#Iam Charlie

sexta-feira, janeiro 09, 2015



A estória de hoje era para ser outra, mas mudei de ideias... mudei de ideias porque se não aproveitasse o mote dos últimos dias estaria a ser pouco coerente com aquilo que sempre defendi e escrevi. Começo com uma introdução que à primeira vista pode parecer não ter nada haver com o tema, mas há uns anos atrás, lembro-me de estar a ver um filme que me ficou gravado na memória para sempre. Havia uma cena em que uma professora universitária pedia aos alunos que pensassem no seguinte exercício: que palavra ou frase seria a mais indicada para o epitáfio de cada um [os epitáfios, para quem não conhece o termo, são frases escritas sobre túmulos que servem para homenagear as pessoas que aí sepultadas]. Durante vários dias, na flor da minha adolescência, fiquei a pensar nisso... na frase que eu escolheria para mim.

Não precisei de muito tempo e recordo-me que até cheguei a propor o desafio à minha irmã. Trocámos impressões, falámos muito sobre o sentido da vida e sobre o valor da morte e no meio da conversa eu disse-lhe a frase que eu achava que melhor me homenagearia, ou que eu gostava que fizesse jus à minha vida terrena: "viveu como sempre quis". O valor da liberdade foi-me incutido muito cedo por 4 pessoas que são os pilares da minha fundação: a minha avó materna que lutou sempre para viver da forma como quis, o meu pai, que nunca deixou de defender aquilo que sempre pensou mesmo que aquilo que sempre tenha pensado nem sempre tenha sido o melhor, a minha mãe, que sempre se esforçou por ser livre dentro das suas próprias prisões, e a minha irmã que nunca aceitou resignar-se a viver dentro de uma gaiola social insular.

Eu nasci livre. Cresci livre. Educaram-me para ser livre. Eu não sei ser eu se não for livre. É por isso que todos os crimes contra a liberdade são para mim os piores crimes que se podem praticar. Quem me conhece sabe que digo sempre o que penso, mesmo que isso despolete guerras (des)necessárias. Sempre preferi uma verdade dura, fria, inquestionável, a uma mentira pouco útil. Foi assim que me educaram e é a este tipo de educação que eu não consigo fugir nem dizer não.

Há dois anos atrás aconteceu-me uma das estórias mais tristes da minha vida profissional. Não é uma manobra de diversão literária puxar dos meus galões, mas eu já trabalhei em rádio, eu já trabalhei em televisão, já privei com figuras públicas, já trabalhei com políticos e nunca em momento algum senti pressão para não dizer aquilo que eu pretendia dizer. Nesse dia, que me custa muito esquecer, não me encostaram uma metralhadora ao coração, mas sentaram-me a uma mesa redonda com um único objectivo: calarem-me. E quem tenta calar os outros, acaba de uma forma ou de outra por sufocar o único órgão do qual todas as pessoas dependem. Acho que não preciso contar-vos mais sobre o assunto porque quem me acompanhou ao longo do tempo, subentende porque é que a minha escrita mudou de trajectória.

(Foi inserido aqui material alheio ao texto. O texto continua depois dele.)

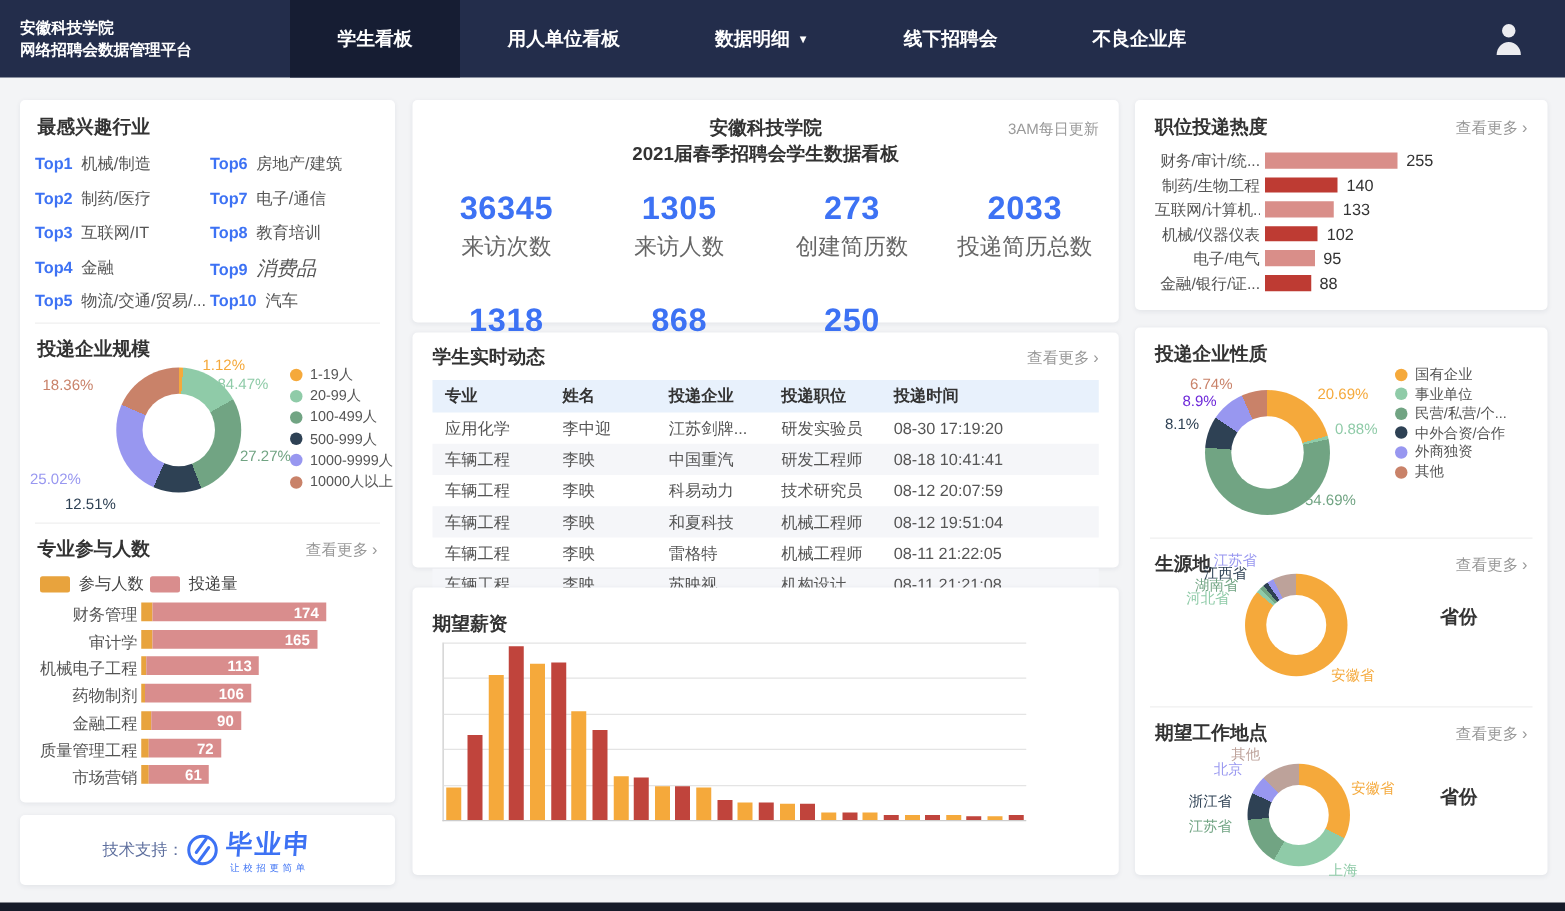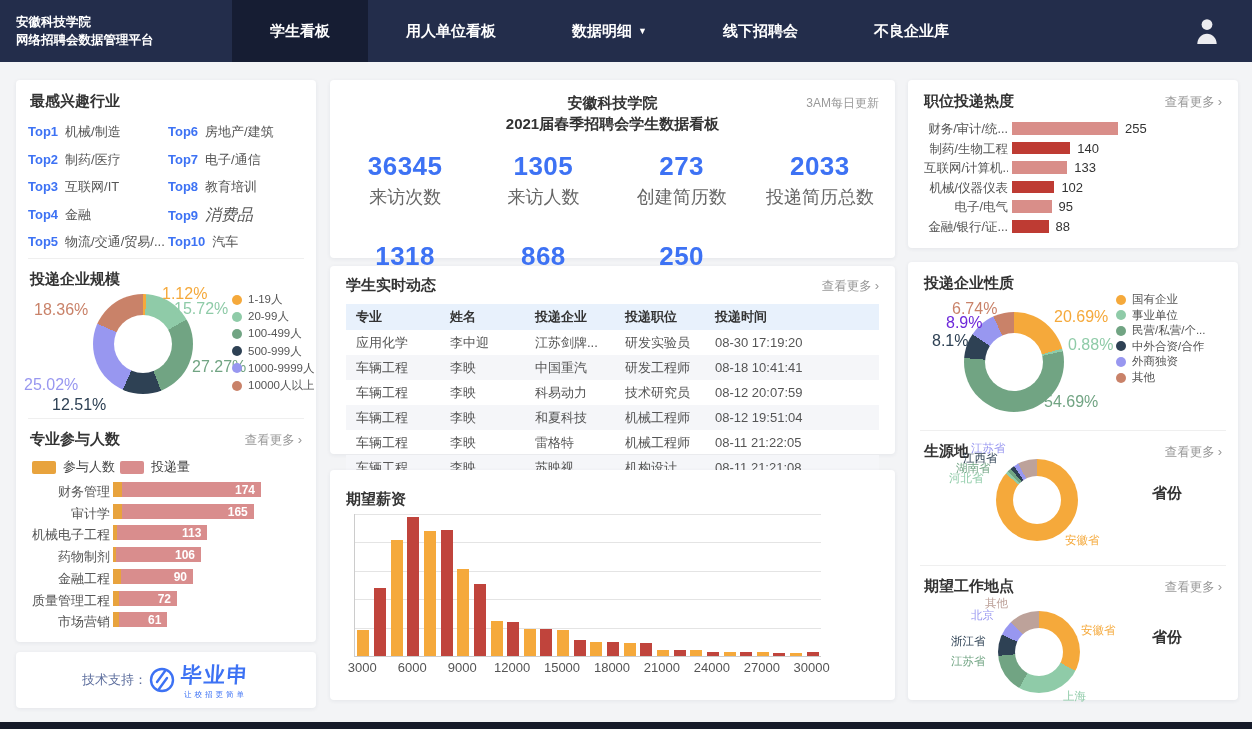--- a/index.html
+++ b/index.html
@@ -17,21 +17,21 @@
   .bottom-strip{position:absolute;left:0;bottom:0;width:100%;height:7px;background:#161B29;}
   
   .card{position:absolute;background:#fff;border-radius:4px;box-shadow:0 1px 4px rgba(31,45,75,.07);}
   .ptitle{position:absolute;margin:0;font-size:15px;font-weight:700;color:#333;white-space:nowrap;}
   .more{position:absolute;font-size:12.5px;color:#999;cursor:pointer;text-decoration:none;white-space:nowrap;}
   .more .arr{margin-left:3px;font-size:13px;}
   .divider{position:absolute;left:12px;right:12px;height:1px;background:#EFEFEF;}
   
   .donut{position:absolute;border-radius:50%;}
   .hole{position:absolute;border-radius:50%;background:#fff;}
-  .dlabel{position:absolute;font-size:16px;white-space:nowrap;}
+  .dlabel{position:absolute;font-size:12px;white-space:nowrap;}
   .dlabel.sm{font-size:11.5px;}
   .legend-item{position:absolute;display:flex;align-items:center;white-space:nowrap;cursor:pointer;}
   .legend-dot{width:10px;height:10px;border-radius:50%;margin-right:6px;flex:none;}
   .legend-txt{font-size:11.5px;color:#555;}
   
   .ov-title{position:absolute;left:0;right:0;top:12px;text-align:center;font-size:15px;font-weight:700;color:#333;line-height:1.4;}
   .update-note{position:absolute;right:16px;top:15px;font-size:12px;color:#999;}
   .stats{position:absolute;left:6px;right:6px;top:52px;display:grid;grid-template-columns:repeat(4,1fr);row-gap:13px;}
   .stat{text-align:center;}
   .stat .num{font-size:26px;font-weight:800;color:#3D72F4;letter-spacing:.5px;margin-top:19px;}
@@ -114,21 +114,21 @@
       <div style="position: absolute; left: 12px; top: 124.5px; white-space: nowrap;"><span style="font-size: 13px; font-weight: 700; color: rgb(61, 114, 244);">Top4</span><span style="font-size: 13px; color: rgb(85, 85, 85); margin-left: 7px;">金融</span></div>
       <div style="position: absolute; left: 12px; top: 152px; white-space: nowrap;"><span style="font-size: 13px; font-weight: 700; color: rgb(61, 114, 244);">Top5</span><span style="font-size: 13px; color: rgb(85, 85, 85); margin-left: 7px;">物流/交通/贸易/...</span></div>
       <div style="position: absolute; left: 152px; top: 42px; white-space: nowrap;"><span style="font-size: 13px; font-weight: 700; color: rgb(61, 114, 244);">Top6</span><span style="font-size: 13px; color: rgb(85, 85, 85); margin-left: 7px;">房地产/建筑</span></div>
       <div style="position: absolute; left: 152px; top: 69.5px; white-space: nowrap;"><span style="font-size: 13px; font-weight: 700; color: rgb(61, 114, 244);">Top7</span><span style="font-size: 13px; color: rgb(85, 85, 85); margin-left: 7px;">电子/通信</span></div>
       <div style="position: absolute; left: 152px; top: 97px; white-space: nowrap;"><span style="font-size: 13px; font-weight: 700; color: rgb(61, 114, 244);">Top8</span><span style="font-size: 13px; color: rgb(85, 85, 85); margin-left: 7px;">教育培训</span></div>
       <div style="position: absolute; left: 152px; top: 124.5px; white-space: nowrap;"><span style="font-size: 13px; font-weight: 700; color: rgb(61, 114, 244);">Top9</span><span style="font-size: 16px; color: rgb(85, 85, 85); margin-left: 7px; font-style: italic;">消费品</span></div>
       <div style="position: absolute; left: 152px; top: 152px; white-space: nowrap;"><span style="font-size: 13px; font-weight: 700; color: rgb(61, 114, 244);">Top10</span><span style="font-size: 13px; color: rgb(85, 85, 85); margin-left: 7px;">汽车</span></div>
       <div class="donut" style="left: 77px; top: 214px; width: 100px; height: 100px; background: conic-gradient(rgb(245, 169, 59) 0deg, rgb(245, 169, 59) 4.03deg, rgb(143, 203, 168) 4.03deg, rgb(143, 203, 168) 60.62deg, rgb(113, 164, 131) 60.62deg, rgb(113, 164, 131) 158.8deg, rgb(46, 65, 84) 158.8deg, rgb(46, 65, 84) 203.83deg, rgb(152, 151, 240) 203.83deg, rgb(152, 151, 240) 293.9deg, rgb(201, 130, 105) 293.9deg, rgb(201, 130, 105) 360deg);"></div>
       <div class="hole" style="left: 98px; top: 235px; width: 58px; height: 58px;"></div>
       <div class="dlabel" style="left: 146px; top: 205px; color: rgb(245, 169, 59);">1.12%</div>
-      <div class="dlabel" style="left: 158px; top: 220px; color: rgb(143, 203, 168);">15.72%</div>
+      <div class="dlabel" style="left: 158px; top: 220px; color: rgb(143, 203, 168);">84.47%</div>
       <div class="dlabel" style="left: 18px; top: 221px; color: rgb(201, 130, 105);">18.36%</div>
       <div class="dlabel" style="left: 176px; top: 278px; color: rgb(113, 164, 131);">27.27%</div>
       <div class="dlabel" style="left: 8px; top: 296px; color: rgb(152, 151, 240);">25.02%</div>
       <div class="dlabel" style="left: 36px; top: 316px; color: rgb(46, 65, 84);">12.51%</div>
       <div class="legend-item" style="left: 216px; top: 212px;">
         <span class="legend-dot" style="background: rgb(245, 169, 59);"></span>
         <span class="legend-txt">1-19人</span>
       </div>
       <div class="legend-item" style="left: 216px; top: 229.2px;">
         <span class="legend-dot" style="background: rgb(143, 203, 168);"></span>
@@ -328,32 +328,20 @@
         <div class="sbar" style="left: 318.5px; height: 5.7px; background: rgb(192, 68, 60);"></div>
         <div class="sbar" style="left: 335.2px; height: 5.7px; background: rgb(245, 169, 59);"></div>
         <div class="sbar" style="left: 351.8px; height: 4.3px; background: rgb(192, 68, 60);"></div>
         <div class="sbar" style="left: 368.5px; height: 4.3px; background: rgb(245, 169, 59);"></div>
         <div class="sbar" style="left: 385.1px; height: 4.3px; background: rgb(192, 68, 60);"></div>
         <div class="sbar" style="left: 401.8px; height: 4.3px; background: rgb(245, 169, 59);"></div>
         <div class="sbar" style="left: 418.4px; height: 2.8px; background: rgb(192, 68, 60);"></div>
         <div class="sbar" style="left: 435px; height: 2.8px; background: rgb(245, 169, 59);"></div>
         <div class="sbar" style="left: 451.7px; height: 4.3px; background: rgb(192, 68, 60);"></div>
       </div>
-    <div class="tickrow" id="salary-ticks">
-        <div class="tick" style="left: -15.7px;">3000</div>
-        <div class="tick" style="left: 34.3px;">6000</div>
-        <div class="tick" style="left: 84.2px;">9000</div>
-        <div class="tick" style="left: 134.1px;">12000</div>
-        <div class="tick" style="left: 184px;">15000</div>
-        <div class="tick" style="left: 234px;">18000</div>
-        <div class="tick" style="left: 283.9px;">21000</div>
-        <div class="tick" style="left: 333.8px;">24000</div>
-        <div class="tick" style="left: 383.8px;">27000</div>
-        <div class="tick" style="left: 433.7px;">30000</div>
-      </div>
   </section>
 
   <section class="card" style="left:908px;top:80px;width:330px;height:168px;">
     <h3 class="ptitle" style="left:16px;top:12px">职位投递热度</h3>
     <a class="more" style="right:16px;top:14px"><span>查看更多</span><span class="arr">›</span></a>
     <div id="heat-bars" style="position:absolute;left:16px;top:38px;width:298px;height:124px;">
         <div class="hb-label" style="left: 0px; top: 3px; width: 84px;">财务/审计/统...</div>
         <div class="hb-bar" style="left: 88px; top: 4px; width: 106px; height: 12.5px; background: rgb(217, 142, 137);"></div>
         <div class="hb-val-out" style="left: 201px; top: 3px;">255</div>
         <div class="hb-label" style="left: 0px; top: 22.6px; width: 84px;">制药/生物工程</div>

Custou-me muito a crer que em pleno século XXI me tenham dito o que me disseram, nesse dia em que me ameaçaram e me coagiram com o objectivo de me calarem. Foi o pior golpe de todos. O que mais me custou a engolir até hoje. Aquele que me tirou uma parte de mim e que jamais a devolveu. Ainda assim a minha fé é maior do que qualquer crença que me tentem impor, e com a minha fé, ténue, frágil, quebradiça, eu hei-de encontrar a parte que me falta. Os mais perigosos inimigos da liberdade de expressão são pessoas inteligentes. É de facto uma pena.